J Nutr. 2021 May 12:nxab107. doi: 10.1093/jn/nxab107. Online ahead of print.
BACKGROUND: Vitamin D deficiency has been associated with an increased risk of respiratory infections.
OBJECTIVES: The study aimed to evaluate the serum 25-hydroxyvitamin D [25(OH)D] concentration in patients admitted to the intensive care unit (ICU) as a predictor of coronavirus disease 2019 (COVID-19) mortality.

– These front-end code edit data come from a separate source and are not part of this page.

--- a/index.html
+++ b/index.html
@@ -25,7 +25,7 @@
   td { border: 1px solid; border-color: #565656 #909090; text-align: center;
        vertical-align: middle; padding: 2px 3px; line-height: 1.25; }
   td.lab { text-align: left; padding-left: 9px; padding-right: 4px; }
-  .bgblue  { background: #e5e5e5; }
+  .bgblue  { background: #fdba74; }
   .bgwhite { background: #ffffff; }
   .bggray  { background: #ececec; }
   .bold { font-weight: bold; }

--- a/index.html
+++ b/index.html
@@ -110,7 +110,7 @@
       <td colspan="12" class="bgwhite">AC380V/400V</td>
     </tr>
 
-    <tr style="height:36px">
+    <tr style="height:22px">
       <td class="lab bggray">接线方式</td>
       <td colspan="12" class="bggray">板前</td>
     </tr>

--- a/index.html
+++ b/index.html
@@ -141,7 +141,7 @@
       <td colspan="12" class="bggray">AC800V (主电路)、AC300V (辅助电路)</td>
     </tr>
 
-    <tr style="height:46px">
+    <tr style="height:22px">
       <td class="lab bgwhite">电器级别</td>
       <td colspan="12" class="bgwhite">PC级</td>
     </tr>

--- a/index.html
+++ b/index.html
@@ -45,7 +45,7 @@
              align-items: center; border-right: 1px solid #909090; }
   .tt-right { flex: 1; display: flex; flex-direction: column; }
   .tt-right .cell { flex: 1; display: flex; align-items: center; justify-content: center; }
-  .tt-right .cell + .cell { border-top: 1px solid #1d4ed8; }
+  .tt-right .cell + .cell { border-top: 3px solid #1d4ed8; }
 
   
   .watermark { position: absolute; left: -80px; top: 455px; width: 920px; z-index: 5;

METHODS: A single-center retrospective observational study was conducted. Forty adult patients (50% men) with confirmed COVID-19 who were admitted to the ICU were enrolled. The primary endpoint was mortality at day 60. Serum 25(OH)D concentration was measured on the day of admission to the ICU. We used the Mann-Whitney test, Fisher's exact test, Kaplan-Meier analysis, and receiver operator characteristic (ROC) analysis to assess serum 25(OH)D concentration as a predictor of COVID-19 mortality.

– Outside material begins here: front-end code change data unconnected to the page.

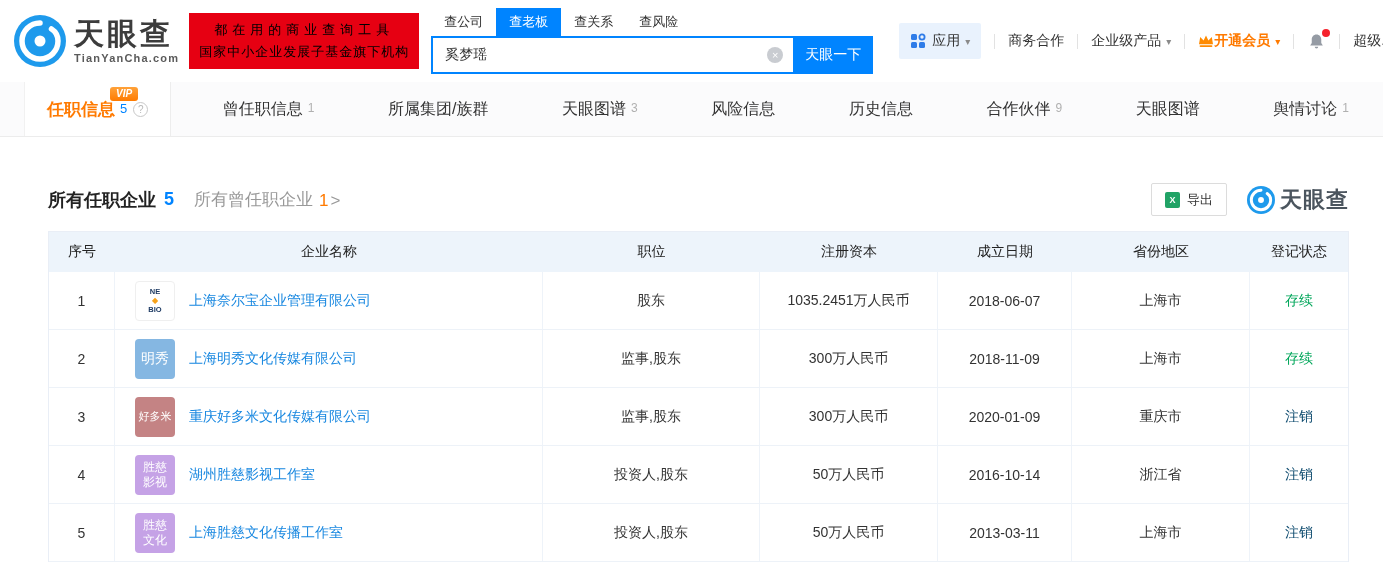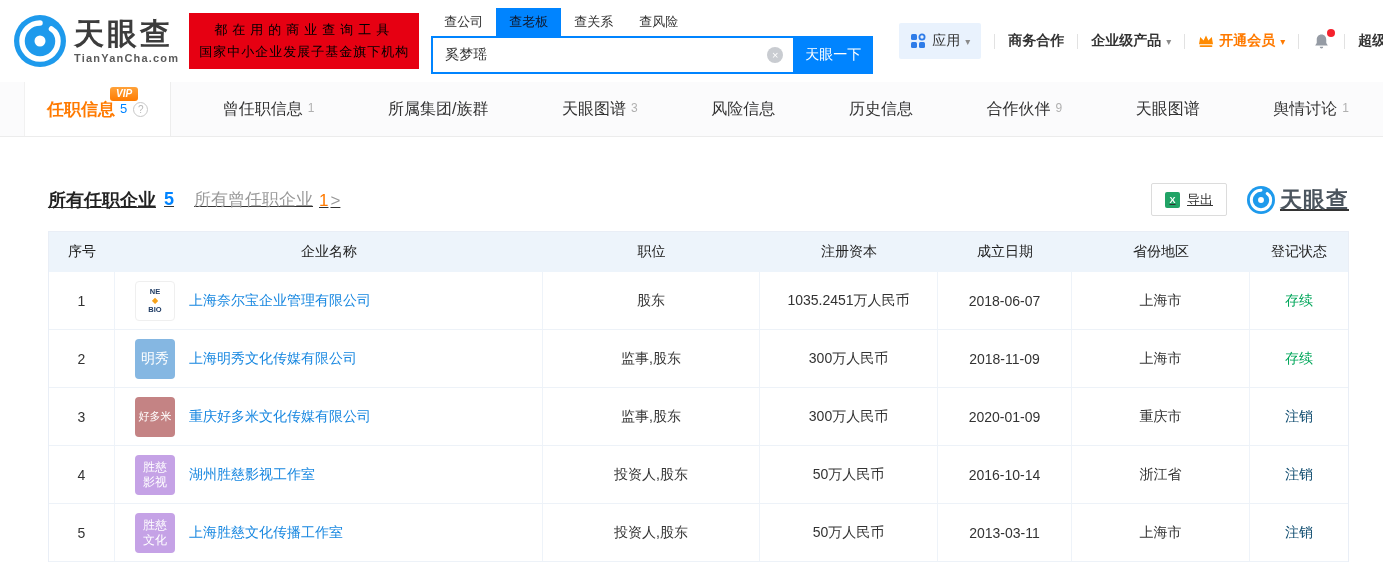--- a/index.html
+++ b/index.html
@@ -21,7 +21,7 @@
   .search { margin-left: 12px; flex-shrink: 0; }
   .stabs { display: flex; }
   .stab { font-size: 13px; color: #333; padding: 5px 13px; cursor: pointer; }
-  .stab.active { background: #0084ff; color: #0f172a; }
+  .stab.active { background: #0084ff; color: #ffffff; }
   .sbox { display: flex; height: 38px; }
   .sinput-wrap { width: 362px; border: 2px solid #0084ff; border-right: none; display: flex; align-items: center; padding: 0 10px; background: #fff; }
   .search-input { border: none; outline: none; flex: 1; font-size: 14px; color: #333; font-family: inherit; background: transparent; }

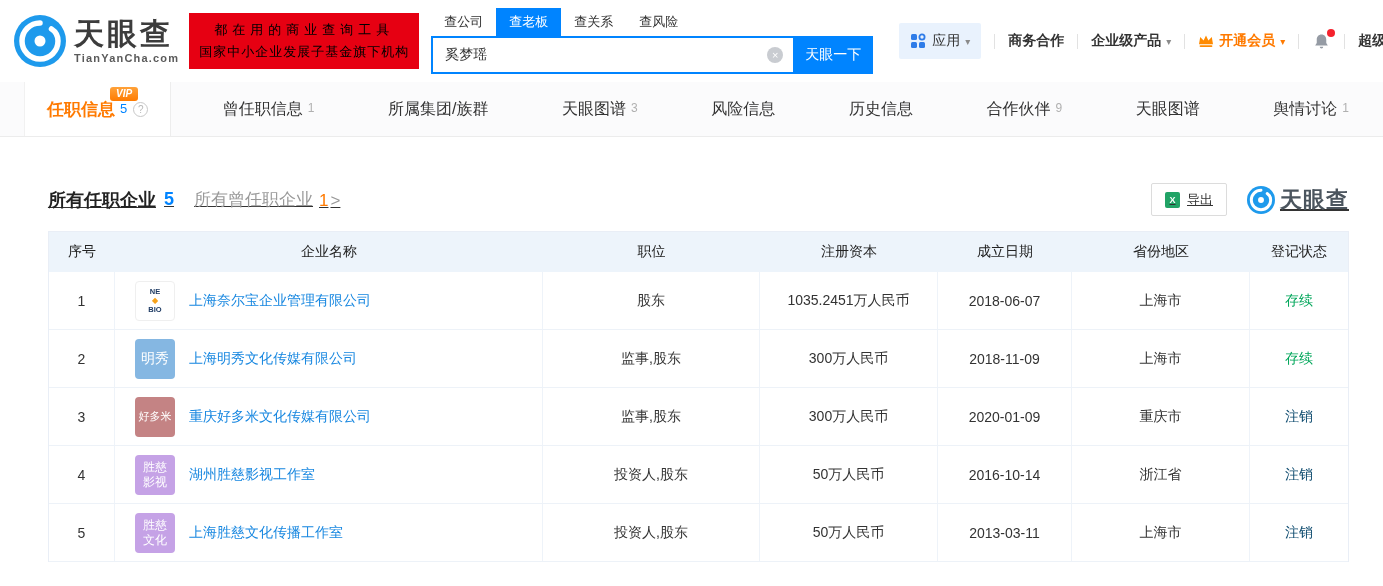--- a/index.html
+++ b/index.html
@@ -37,7 +37,7 @@
   .vip-link .caret { color: #ff7a00; }
   .bell { position: relative; display: flex; align-items: center; cursor: pointer; }
   .red-dot { position: absolute; top: -3px; right: -4px; width: 8px; height: 8px; background: #f5222d; border-radius: 50%; }
-  .plain-link { cursor: pointer; display: flex; align-items: center; font-weight: bold; }
+  .plain-link { cursor: pointer; display: flex; align-items: center; }
   
   .nav { height: 55px; background: #fbfbfc; border-bottom: 1px solid #ececec; display: flex; align-items: stretch; justify-content: space-between; padding: 0 12px 0 24px; }
   .ntab { display: flex; align-items: center; padding: 0 22px; font-size: 16px; color: #333; position: relative; cursor: pointer; }

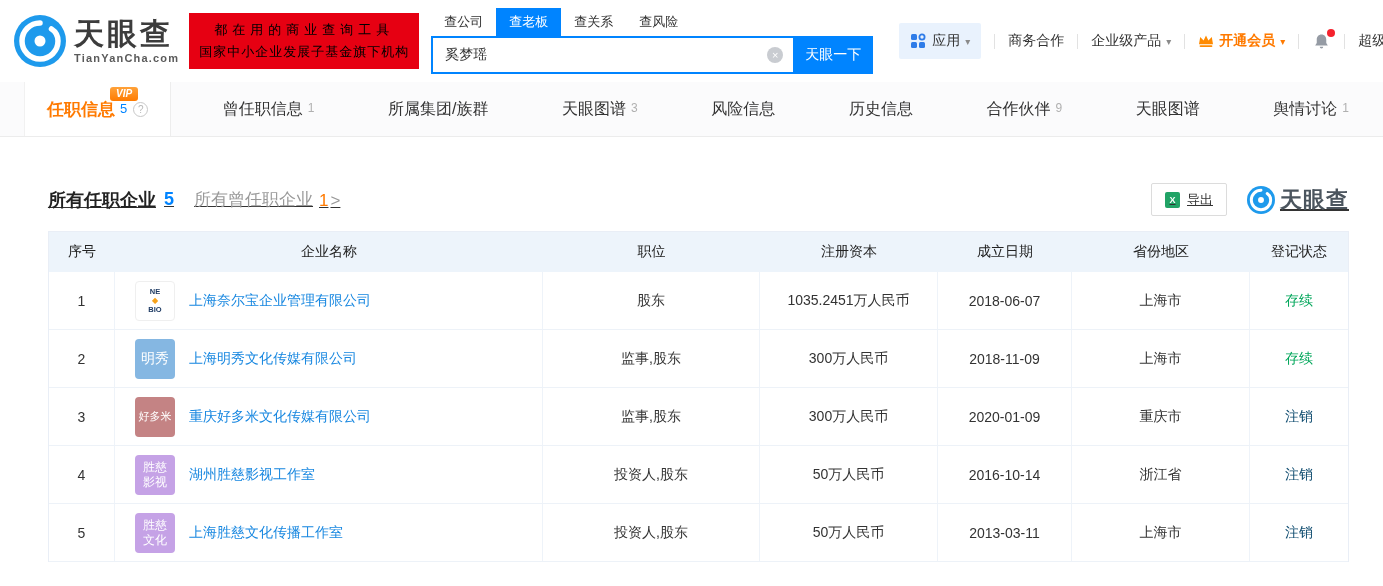--- a/index.html
+++ b/index.html
@@ -33,7 +33,7 @@
   .vdiv { width: 1px; height: 15px; background: #e2e2e2; margin: 0 13px; }
   .caret { font-size: 10px; color: #8a8a8a; margin-left: 5px; }
   .vip-link { color: #ff7a00; font-weight: bold; display: flex; align-items: center; cursor: pointer; }
-  .vip-link .lbl { margin-left: 5px; }
+  .vip-link .lbl { }
   .vip-link .caret { color: #ff7a00; }
   .bell { position: relative; display: flex; align-items: center; cursor: pointer; }
   .red-dot { position: absolute; top: -3px; right: -4px; width: 8px; height: 8px; background: #f5222d; border-radius: 50%; }

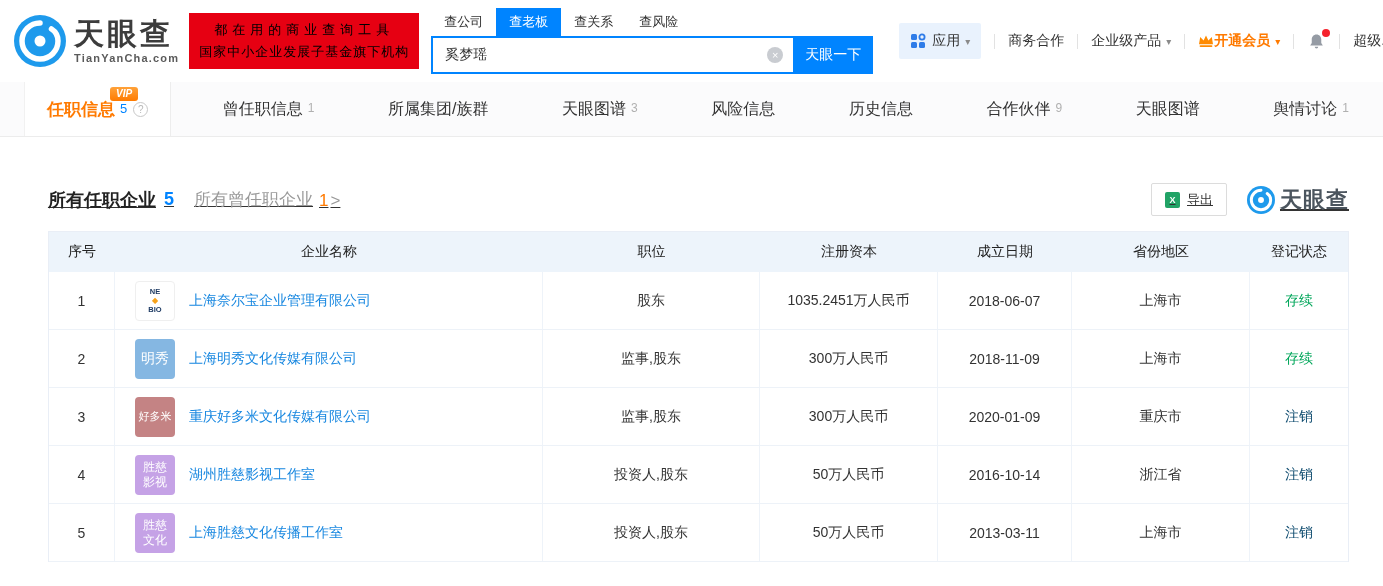--- a/index.html
+++ b/index.html
@@ -49,7 +49,7 @@
   .help { width: 15px; height: 15px; border: 1px solid #c8c8c8; border-radius: 50%; color: #b8b8b8; font-size: 10px; display: flex; align-items: center; justify-content: center; margin-left: 6px; cursor: pointer; }
   
   .content { padding: 46px 34px 0 48px; }
-  .sec-head { display: flex; align-items: center; margin-bottom: 15px; text-decoration: underline; }
+  .sec-head { display: flex; align-items: center; margin-bottom: 15px; }
   .sec-title { font-size: 18px; font-weight: bold; color: #222; }
   .sec-count { color: #0084ff; font-size: 18px; font-weight: bold; margin-left: 8px; }
   .sec-link { margin-left: 20px; color: #999; font-size: 17px; cursor: pointer; display: flex; align-items: flex-end; }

RESULTS: All 40 patients had a low median (IQR) serum 25(OH)D concentration at admission [12 (9-15) ng/mL]. The median (IQR) serum 25(OH)D concentration was greater in survivors [13.3 (10.0-17.1) ng/mL, n = 22] than in nonsurvivors [9.6 (7.9-14.2) ng/mL; n = 18], P = 0.044. The area under the ROC curve was 0.69 (95% CI: 0.52, 0.86; P = 0.044). The 60-d mortality rate of those with serum 25(OH)D concentrations ≤9.9 ng/mL (n = 14, 71%) tended to be greater than that of those with concentrations >9.9 ng/mL (n = 26, 31%) (P = 0.065), and they had a 5.6-fold higher risk of death (OR: 5.63; 95% CI: 1.35, 23.45; P = 0.018).
CONCLUSIONS: The ICU patients had a low serum 25(OH)D concentration. Serum 25(OH)D concentrations ≤9.9 ng/mL on admission can be used to predict in-hospital mortality in patients with COVID-19.This trial was registered at clinicaltrials.gov as NCT04450017.